November 19:  The U.S. Tax Court today issued an opinion finding that the taxpayer had failed to prove its eligibility for the “small retailer exception” under the UNICAP rules of section 263A (i.e., average annual gross receipts of less than $10 million for the testing periods) when the IRS included the New York cigarette tax in the taxpayer’s gross receipts, given that the tax stamp was part of the sales price of the cigarettes. City Line Candy & Tobacco Corp. v. Commissioner, 141 T.C. No. 13 (November 19, 2013)

Thus, cigarette tax stamp costs relating to the taxpayer’s wholesale tobacco business were indirect costs that must be capitalized, the court concluded.

Read the court’s opinion in City Line Candy & Tobacco [PDF 147 KB]

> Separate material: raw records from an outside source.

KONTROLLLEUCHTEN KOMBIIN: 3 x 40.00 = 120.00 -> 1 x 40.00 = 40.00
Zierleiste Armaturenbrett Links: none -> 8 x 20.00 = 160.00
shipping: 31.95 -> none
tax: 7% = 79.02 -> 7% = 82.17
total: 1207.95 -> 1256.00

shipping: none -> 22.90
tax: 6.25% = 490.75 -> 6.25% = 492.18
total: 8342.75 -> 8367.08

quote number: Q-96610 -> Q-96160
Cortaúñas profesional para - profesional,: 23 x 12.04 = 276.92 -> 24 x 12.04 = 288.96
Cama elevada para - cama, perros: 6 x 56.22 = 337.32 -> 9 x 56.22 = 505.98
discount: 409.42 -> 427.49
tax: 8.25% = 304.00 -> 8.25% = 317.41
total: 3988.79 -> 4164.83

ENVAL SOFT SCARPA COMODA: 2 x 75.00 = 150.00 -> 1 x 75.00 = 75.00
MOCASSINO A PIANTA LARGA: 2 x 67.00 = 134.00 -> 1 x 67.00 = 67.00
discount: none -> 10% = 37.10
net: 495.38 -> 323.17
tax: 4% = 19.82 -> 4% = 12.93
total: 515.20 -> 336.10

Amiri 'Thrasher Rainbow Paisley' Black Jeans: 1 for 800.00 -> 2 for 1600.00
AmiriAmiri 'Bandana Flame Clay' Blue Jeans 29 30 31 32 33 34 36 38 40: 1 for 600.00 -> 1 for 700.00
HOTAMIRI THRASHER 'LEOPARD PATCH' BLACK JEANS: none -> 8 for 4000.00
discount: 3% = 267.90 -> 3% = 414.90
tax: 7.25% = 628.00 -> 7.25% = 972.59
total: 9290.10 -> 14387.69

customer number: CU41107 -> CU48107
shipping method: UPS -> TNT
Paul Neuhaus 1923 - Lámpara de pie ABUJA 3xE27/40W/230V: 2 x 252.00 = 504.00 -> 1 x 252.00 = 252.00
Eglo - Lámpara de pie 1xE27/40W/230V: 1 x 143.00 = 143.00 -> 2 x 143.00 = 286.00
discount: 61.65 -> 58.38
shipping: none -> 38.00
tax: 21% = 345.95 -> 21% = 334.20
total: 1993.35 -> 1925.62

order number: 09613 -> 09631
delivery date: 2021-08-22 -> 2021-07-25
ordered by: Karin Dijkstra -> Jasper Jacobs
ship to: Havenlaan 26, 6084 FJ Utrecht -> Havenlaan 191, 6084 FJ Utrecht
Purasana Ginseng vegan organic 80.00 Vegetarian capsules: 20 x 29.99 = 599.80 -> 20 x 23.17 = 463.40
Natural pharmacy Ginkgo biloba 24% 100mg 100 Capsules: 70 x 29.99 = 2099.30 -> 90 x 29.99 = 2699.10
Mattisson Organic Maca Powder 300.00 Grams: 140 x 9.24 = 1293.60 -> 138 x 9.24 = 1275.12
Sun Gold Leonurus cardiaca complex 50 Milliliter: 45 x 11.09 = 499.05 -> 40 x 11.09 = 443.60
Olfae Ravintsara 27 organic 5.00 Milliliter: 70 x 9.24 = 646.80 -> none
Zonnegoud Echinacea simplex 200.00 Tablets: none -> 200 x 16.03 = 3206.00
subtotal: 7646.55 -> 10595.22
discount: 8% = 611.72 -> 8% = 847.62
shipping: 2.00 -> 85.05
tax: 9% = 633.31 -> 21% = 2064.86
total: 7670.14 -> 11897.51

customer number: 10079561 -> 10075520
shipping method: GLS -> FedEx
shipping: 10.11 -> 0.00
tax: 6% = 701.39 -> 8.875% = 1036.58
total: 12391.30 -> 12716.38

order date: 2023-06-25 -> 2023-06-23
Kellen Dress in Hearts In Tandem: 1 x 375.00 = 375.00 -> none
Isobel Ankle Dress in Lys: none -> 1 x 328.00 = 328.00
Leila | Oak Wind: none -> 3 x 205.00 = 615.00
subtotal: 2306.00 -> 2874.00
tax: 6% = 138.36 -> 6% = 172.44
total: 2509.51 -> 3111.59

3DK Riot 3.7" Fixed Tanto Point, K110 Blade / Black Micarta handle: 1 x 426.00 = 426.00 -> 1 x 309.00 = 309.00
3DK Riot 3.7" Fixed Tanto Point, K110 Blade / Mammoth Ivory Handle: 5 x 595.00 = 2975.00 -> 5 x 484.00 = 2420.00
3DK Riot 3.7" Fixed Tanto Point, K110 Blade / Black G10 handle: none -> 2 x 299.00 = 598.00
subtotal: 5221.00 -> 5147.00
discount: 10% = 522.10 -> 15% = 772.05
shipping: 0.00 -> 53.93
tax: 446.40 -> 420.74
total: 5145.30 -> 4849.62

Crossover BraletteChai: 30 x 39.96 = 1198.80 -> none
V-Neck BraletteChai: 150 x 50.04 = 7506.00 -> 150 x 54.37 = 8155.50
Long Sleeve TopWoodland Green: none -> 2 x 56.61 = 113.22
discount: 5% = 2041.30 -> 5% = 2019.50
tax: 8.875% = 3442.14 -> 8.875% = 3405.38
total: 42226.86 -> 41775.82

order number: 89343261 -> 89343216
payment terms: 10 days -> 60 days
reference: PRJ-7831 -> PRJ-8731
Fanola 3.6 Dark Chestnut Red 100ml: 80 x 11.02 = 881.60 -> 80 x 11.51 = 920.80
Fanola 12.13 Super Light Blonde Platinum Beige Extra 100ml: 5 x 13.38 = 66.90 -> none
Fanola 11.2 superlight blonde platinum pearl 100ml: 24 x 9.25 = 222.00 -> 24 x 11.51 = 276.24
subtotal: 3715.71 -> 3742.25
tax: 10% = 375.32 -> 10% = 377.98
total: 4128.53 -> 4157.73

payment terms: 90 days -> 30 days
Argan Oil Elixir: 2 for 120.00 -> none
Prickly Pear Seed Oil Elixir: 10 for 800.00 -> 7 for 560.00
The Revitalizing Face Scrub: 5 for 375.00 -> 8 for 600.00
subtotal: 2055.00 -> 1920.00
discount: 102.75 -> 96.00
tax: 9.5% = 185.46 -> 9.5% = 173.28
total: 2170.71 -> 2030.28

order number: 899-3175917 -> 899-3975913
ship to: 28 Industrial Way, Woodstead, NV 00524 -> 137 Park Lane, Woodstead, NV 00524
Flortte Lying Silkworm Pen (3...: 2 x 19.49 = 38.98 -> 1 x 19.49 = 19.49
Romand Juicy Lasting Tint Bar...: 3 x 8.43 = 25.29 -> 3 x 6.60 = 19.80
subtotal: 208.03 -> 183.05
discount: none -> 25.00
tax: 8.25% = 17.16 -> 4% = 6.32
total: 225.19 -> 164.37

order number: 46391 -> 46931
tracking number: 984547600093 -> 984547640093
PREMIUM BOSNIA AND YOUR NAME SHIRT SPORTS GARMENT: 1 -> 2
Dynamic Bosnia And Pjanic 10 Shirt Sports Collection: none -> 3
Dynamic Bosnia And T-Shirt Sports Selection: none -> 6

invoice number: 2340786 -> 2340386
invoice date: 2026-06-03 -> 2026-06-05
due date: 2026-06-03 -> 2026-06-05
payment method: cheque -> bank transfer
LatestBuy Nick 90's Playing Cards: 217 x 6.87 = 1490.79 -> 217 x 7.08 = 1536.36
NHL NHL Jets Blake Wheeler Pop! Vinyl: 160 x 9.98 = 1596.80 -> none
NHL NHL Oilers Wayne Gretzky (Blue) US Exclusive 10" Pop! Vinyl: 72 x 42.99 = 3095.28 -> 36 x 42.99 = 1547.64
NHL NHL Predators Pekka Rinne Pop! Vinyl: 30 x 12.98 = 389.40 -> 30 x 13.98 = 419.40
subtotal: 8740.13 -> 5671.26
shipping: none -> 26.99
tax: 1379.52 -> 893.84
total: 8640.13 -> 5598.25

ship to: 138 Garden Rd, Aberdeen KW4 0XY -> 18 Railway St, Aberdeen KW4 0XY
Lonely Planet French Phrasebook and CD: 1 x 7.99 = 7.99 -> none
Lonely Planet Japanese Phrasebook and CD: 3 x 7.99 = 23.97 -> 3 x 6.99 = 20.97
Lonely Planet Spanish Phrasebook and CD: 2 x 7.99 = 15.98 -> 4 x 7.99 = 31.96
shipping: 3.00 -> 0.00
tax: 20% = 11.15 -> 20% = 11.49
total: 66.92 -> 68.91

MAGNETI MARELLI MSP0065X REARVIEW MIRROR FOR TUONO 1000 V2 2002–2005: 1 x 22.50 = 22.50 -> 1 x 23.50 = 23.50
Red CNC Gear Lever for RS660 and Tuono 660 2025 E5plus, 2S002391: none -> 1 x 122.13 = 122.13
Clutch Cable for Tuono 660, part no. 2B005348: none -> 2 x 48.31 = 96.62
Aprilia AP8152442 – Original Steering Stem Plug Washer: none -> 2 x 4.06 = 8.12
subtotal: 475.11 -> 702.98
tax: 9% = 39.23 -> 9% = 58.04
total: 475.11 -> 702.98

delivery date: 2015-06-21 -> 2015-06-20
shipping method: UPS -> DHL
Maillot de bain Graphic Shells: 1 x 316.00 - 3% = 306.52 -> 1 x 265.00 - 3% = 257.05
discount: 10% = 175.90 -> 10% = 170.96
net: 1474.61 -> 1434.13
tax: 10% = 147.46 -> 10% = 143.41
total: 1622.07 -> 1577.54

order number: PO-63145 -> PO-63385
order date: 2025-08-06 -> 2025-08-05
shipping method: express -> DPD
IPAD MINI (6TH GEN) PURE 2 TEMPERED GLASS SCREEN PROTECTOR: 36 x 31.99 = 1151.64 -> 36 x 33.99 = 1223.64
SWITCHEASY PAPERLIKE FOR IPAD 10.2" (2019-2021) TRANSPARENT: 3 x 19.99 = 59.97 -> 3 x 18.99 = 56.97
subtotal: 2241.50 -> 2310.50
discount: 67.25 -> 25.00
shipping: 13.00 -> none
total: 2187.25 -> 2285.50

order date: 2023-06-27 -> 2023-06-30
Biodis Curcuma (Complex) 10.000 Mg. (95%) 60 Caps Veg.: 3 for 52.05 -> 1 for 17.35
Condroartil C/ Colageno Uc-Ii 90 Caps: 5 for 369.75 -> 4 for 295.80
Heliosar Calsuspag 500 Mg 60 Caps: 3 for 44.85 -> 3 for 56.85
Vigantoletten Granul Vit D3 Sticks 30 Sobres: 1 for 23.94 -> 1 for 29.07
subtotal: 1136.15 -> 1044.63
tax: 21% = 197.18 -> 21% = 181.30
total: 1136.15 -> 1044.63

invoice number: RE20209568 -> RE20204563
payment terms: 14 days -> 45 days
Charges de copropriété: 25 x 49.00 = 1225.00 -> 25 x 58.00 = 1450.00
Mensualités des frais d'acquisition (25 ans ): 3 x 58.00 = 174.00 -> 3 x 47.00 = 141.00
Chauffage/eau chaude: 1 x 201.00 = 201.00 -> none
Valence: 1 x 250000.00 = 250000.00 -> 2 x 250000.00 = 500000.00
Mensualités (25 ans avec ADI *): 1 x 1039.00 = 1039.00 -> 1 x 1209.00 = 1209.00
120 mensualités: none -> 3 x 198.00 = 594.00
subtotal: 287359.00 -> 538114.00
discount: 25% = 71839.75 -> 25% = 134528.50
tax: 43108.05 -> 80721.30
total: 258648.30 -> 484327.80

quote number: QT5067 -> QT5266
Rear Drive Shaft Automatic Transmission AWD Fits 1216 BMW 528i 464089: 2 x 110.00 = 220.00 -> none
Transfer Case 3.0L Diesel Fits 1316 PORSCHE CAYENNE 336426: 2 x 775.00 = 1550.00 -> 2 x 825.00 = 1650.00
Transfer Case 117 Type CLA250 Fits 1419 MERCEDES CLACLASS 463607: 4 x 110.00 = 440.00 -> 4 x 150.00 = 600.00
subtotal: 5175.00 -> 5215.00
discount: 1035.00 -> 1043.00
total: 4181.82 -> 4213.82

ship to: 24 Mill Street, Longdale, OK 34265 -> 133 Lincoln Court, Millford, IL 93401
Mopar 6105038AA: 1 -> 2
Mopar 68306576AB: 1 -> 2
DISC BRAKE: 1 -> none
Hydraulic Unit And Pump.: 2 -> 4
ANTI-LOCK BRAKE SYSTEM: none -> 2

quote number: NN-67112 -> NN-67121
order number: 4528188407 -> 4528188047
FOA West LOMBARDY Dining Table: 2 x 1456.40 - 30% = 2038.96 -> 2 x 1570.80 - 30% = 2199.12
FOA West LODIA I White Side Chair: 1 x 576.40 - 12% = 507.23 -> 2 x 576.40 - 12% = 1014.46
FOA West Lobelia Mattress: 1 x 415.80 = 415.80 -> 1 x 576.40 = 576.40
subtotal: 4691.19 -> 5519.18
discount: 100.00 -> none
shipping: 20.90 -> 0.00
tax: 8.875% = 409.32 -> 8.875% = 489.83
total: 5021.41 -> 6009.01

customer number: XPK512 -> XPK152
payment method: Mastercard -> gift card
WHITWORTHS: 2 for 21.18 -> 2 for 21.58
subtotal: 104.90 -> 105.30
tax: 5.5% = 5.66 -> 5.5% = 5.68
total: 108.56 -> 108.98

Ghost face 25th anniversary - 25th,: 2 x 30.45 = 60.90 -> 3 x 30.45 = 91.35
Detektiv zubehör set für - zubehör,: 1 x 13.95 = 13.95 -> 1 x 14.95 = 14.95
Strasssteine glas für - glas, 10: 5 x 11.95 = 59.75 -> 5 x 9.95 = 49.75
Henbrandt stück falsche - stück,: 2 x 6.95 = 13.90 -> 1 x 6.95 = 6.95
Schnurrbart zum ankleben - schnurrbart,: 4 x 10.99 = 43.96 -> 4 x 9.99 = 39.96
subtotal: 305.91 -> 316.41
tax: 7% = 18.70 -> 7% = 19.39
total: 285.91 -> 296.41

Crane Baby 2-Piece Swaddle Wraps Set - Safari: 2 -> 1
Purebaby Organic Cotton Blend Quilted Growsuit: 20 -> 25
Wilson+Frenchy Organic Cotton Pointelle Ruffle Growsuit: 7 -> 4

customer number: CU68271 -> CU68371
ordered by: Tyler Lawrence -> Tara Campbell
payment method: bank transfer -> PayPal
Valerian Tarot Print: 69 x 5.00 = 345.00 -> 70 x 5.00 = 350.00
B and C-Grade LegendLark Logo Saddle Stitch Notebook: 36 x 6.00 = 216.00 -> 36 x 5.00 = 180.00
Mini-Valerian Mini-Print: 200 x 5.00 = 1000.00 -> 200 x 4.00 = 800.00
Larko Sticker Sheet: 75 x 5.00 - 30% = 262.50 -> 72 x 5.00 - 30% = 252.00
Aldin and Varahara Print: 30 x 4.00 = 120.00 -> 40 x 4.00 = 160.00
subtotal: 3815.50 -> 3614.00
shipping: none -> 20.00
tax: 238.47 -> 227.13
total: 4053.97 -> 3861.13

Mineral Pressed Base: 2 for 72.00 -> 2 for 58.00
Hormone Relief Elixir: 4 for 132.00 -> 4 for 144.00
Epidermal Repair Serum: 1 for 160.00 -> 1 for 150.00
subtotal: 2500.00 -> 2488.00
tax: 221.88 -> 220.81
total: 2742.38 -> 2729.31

The taxpayer corporation was engaged in the wholesale trading of tobacco products, and was a licensed cigarette stamping agent for New York (i.e., the taxpayer purchased cigarettes packs and affixed the New York cigarette tax stamp to the packs, and then sold the stamped packs to subjobbers and retailers in New York).

The taxpayer computed its gross receipts from cigarette sales for financial purposes as the total of gross sales prices of cigarettes sold during the year. For income tax purposes, however, the taxpayer adjusted its gross receipts by subtracting the cigarette tax stamps purchased during the year.

The taxpayer asserted that its average annual gross receipts for the three-year testing period did not exceed $10 million and that it therefore qualified for the “small retailer exception” under section 263A. The taxpayer claimed that it was not required to comply with the uniform capitalization (UNICAP) rules with respect to the cigarettes acquired for resale.

The IRS, however, reclassified the cigarette tax stamp costs as general and administrative costs, and determined that the taxpayer had additional section 263A capitalizable costs and had failed to satisfy the requirements for the small retailer exception.

Tax Court opinion

The Tax Court today held that the taxpayer failed to satisfy its burden in proving that the IRS’s determinations were incorrect. Thus, the court held that the IRS had correctly determined the taxpayer’s gross receipts included the entire sales price of the cigarettes sold—including the sale price attributable to the cost of the cigarette tax stamps.

Accordingly, the taxpayer was subject to the UNICAP rules under section 263A because it failed to prove that it had satisfied the three tax-year-period threshold of not exceeding $10 million.

The Tax Court concluded that the cigarette tax stamp costs were indirect costs that must be capitalized under the UNICAP rules and also were handling costs that were properly allocated to the taxpayer’s ending inventory using the simplified resale method.